Pierre Poilievre l’a désavoué un mois plus tard : Jeremy MacKenzie avait évoqué l’idée de violer sa femme, Anaida. « Il dénonce ces groupes quand il est personnellement visé. Mais ces groupes font subir ça à un tas de personnes : des politiciens, des femmes, des individus racisés », regrette Barbara Perry, directrice du Centre sur la haine, le biais et l’extrémisme de l’Université Ontario Tech, à Oshawa. D’après la Gendarmerie royale du Canada, Diagolon est « une milice accélérationniste », dont les membres croient « qu’une guerre civile ou l’effondrement des gouvernements occidentaux sont inévitables et doivent être accélérés ».

Des hasards remis en question

Grande réinitialisation (Great Reset), boycottage du Forum économique mondial, allergie à l’obligation vaccinale contre la COVID-19 : ces idées foisonnent dans les cercles d’extrême droite et elles ont toutes été promues par Pierre Poilievre.
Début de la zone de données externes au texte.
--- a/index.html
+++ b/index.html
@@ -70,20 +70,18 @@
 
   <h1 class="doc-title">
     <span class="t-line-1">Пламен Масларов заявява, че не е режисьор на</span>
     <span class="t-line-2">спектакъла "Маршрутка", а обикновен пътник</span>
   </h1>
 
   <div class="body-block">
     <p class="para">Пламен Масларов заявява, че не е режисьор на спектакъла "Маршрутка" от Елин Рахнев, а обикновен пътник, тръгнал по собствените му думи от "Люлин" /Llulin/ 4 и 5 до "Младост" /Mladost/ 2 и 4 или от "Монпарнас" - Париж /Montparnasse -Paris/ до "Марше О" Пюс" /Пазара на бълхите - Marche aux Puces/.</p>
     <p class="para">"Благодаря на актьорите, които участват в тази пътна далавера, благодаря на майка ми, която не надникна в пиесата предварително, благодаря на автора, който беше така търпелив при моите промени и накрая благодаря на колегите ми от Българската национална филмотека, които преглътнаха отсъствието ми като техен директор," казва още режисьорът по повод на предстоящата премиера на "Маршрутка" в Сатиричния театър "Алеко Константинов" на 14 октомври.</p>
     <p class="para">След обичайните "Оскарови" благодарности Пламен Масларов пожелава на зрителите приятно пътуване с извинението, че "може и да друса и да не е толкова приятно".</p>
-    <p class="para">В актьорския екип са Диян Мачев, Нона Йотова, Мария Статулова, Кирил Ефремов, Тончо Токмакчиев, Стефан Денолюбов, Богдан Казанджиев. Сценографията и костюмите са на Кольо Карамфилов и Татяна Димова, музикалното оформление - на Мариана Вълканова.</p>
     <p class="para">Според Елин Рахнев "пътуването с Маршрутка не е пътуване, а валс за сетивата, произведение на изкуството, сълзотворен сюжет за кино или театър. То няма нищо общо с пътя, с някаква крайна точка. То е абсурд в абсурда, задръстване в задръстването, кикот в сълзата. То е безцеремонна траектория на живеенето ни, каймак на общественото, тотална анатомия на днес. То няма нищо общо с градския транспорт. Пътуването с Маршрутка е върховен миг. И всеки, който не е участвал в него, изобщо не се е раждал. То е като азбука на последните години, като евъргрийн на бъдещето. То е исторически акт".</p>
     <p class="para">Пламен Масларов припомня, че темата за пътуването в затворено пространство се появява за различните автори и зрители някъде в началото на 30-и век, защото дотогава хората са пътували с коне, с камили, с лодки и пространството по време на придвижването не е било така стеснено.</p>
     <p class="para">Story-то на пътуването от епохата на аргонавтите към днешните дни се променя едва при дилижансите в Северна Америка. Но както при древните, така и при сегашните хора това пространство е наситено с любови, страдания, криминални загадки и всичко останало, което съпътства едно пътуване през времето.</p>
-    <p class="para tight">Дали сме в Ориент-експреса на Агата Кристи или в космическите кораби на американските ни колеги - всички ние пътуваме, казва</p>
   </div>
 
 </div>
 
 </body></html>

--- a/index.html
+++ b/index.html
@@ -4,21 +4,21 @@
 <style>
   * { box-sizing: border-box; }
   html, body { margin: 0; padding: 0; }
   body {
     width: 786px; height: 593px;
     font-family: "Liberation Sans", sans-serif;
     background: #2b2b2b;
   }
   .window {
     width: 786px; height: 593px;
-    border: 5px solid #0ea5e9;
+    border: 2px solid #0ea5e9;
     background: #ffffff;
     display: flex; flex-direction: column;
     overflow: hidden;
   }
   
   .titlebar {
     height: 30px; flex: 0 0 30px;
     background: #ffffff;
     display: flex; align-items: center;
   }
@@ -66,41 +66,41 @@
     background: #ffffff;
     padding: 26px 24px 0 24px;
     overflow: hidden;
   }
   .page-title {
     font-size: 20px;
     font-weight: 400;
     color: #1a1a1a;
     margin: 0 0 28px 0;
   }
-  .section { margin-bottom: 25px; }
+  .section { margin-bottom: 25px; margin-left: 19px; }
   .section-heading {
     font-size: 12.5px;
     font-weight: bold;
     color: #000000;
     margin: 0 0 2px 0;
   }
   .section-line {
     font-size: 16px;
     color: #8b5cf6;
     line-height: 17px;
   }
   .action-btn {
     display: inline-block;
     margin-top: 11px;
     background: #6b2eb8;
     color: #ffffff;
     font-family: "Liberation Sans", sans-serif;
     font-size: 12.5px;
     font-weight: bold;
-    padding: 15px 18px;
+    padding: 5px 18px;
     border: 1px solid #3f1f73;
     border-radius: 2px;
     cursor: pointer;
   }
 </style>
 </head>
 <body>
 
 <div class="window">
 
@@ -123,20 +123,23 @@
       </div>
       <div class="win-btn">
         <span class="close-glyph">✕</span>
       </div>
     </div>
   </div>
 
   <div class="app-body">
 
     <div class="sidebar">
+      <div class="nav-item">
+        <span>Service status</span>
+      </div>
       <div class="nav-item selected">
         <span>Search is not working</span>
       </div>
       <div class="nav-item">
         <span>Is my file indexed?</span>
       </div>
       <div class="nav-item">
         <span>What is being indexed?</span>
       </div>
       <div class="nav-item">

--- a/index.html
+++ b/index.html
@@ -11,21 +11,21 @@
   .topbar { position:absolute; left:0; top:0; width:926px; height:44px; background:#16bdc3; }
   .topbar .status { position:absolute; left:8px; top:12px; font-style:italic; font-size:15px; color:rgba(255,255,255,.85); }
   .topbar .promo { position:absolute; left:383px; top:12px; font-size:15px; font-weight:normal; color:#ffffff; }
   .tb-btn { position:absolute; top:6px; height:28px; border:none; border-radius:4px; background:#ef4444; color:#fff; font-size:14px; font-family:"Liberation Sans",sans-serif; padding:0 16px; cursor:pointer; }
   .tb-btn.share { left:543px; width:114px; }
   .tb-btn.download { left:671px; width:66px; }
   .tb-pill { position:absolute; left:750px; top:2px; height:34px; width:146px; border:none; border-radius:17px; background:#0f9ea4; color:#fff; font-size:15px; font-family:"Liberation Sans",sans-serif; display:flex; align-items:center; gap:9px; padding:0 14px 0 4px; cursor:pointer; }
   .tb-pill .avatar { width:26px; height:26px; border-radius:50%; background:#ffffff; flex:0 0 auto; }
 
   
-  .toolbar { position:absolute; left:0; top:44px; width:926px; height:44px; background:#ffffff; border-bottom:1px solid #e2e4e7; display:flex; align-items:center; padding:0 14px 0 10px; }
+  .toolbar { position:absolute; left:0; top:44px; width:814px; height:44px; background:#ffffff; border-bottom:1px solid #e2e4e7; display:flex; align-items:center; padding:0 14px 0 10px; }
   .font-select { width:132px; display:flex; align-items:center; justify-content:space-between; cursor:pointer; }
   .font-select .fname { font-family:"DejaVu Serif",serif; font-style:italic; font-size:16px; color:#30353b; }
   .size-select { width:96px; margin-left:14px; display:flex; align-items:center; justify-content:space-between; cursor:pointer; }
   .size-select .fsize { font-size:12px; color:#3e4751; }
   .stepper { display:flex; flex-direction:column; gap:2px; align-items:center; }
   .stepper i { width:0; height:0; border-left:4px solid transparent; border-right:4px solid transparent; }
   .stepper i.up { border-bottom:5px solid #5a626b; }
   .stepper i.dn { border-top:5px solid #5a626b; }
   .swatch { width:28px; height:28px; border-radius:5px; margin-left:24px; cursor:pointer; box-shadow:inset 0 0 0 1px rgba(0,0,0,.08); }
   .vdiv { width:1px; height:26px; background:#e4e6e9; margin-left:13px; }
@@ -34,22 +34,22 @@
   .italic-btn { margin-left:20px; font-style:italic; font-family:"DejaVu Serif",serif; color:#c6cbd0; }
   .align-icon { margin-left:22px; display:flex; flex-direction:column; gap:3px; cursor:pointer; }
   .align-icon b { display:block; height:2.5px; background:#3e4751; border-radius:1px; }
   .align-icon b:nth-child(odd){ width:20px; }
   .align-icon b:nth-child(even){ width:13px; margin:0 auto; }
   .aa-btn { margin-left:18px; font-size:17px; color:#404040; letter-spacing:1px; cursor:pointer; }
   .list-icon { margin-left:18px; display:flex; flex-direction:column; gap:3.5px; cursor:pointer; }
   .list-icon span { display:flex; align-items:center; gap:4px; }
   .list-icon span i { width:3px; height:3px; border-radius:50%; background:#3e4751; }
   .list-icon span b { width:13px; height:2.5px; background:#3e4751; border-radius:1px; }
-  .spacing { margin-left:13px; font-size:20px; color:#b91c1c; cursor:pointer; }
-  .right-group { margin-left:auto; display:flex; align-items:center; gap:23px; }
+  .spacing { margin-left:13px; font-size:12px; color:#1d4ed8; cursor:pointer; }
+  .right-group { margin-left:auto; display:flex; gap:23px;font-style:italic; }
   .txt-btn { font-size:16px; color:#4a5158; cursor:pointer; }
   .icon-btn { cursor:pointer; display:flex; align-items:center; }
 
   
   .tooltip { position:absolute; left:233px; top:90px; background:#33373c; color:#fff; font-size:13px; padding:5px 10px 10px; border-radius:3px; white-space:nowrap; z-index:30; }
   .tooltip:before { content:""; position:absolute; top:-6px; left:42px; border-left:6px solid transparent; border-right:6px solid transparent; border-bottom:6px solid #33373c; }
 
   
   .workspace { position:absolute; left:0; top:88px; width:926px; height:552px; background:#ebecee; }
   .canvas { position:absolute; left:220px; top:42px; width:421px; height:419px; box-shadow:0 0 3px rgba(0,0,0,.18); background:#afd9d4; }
Le Great Reset a d’ailleurs inspiré au conspirationniste américain Alex Jones un ouvrage. Le même Alex Jones qui a récemment donné un enthousiaste sceau d’approbation au politicien canadien : « Je suis ce gars depuis des années, et il est solide [the real deal] ! », a-t-il écrit sur X. Jusqu’à présent, le chef conservateur n’a pas personnellement pris ses distances. « Nous ne suivons pas cet individu et nous n’écoutons pas ce qu’il a à dire », a réitéré sa porte-parole.

« Pierre Poilievre n’est pas aussi radical qu’Alex Jones et Donald Trump, mais il surfe là-dessus », constate Charles-Étienne Beaudry, auteur du livre Radio Trump : Comment il a gagné la première fois. Les Alex Jones canadiens – le chercheur cite RadioPirate, Rebel News et Jordan Peterson – ont un discours « plus ou moins mainstream, mais empreint de complotisme ». Dans le cas de Rebel News, un média qui avait été mis au ban par les anciens chefs conservateurs Andrew Scheer et Erin O’Toole, il est revenu dans les bonnes grâces de Pierre Poilievre, qui admet ses représentants à ses conférences de presse. Quant au professeur polémiste Jordan Peterson, il a reçu le chef Poilievre à sa balado.

M. Beaudry, qui est chargé de cours à la faculté des sciences sociales de l’Université d’Ottawa, ne croit pas au caractère inopiné des rencontres entre Pierre Poilievre et la frange de l’électorat susceptible de camper en bordure d’autoroute pour protester contre la taxe sur le carbone. « Il souffle le chaud et le froid parce qu’il ne veut pas se les aliéner », estime-t-il. « Il est fallacieux de parler de hasard. Pierre Poilievre sait ce qu’il fait », abonde Barbara Perry.

Des munitions pour Justin Trudeau

Justin Trudeau sait lui aussi ce qu’il fait. Encore une fois, vendredi dernier, il a mis au défi son adversaire de clarifier ses allégeances. « Voici ce qu’il devrait dire : je rejette catégoriquement l’appui et le soutien de Diagolon et d’Alex Jones. Car Diagolon est une organisation nationaliste blanche violente, et Alex Jones est une ordure de théoricien du complot. » Il y a fort à parier que le premier ministre saisira toutes les occasions qui s’offriront à lui pour parler de ces accointances, alors que sa formation est à la traîne dans les sondages.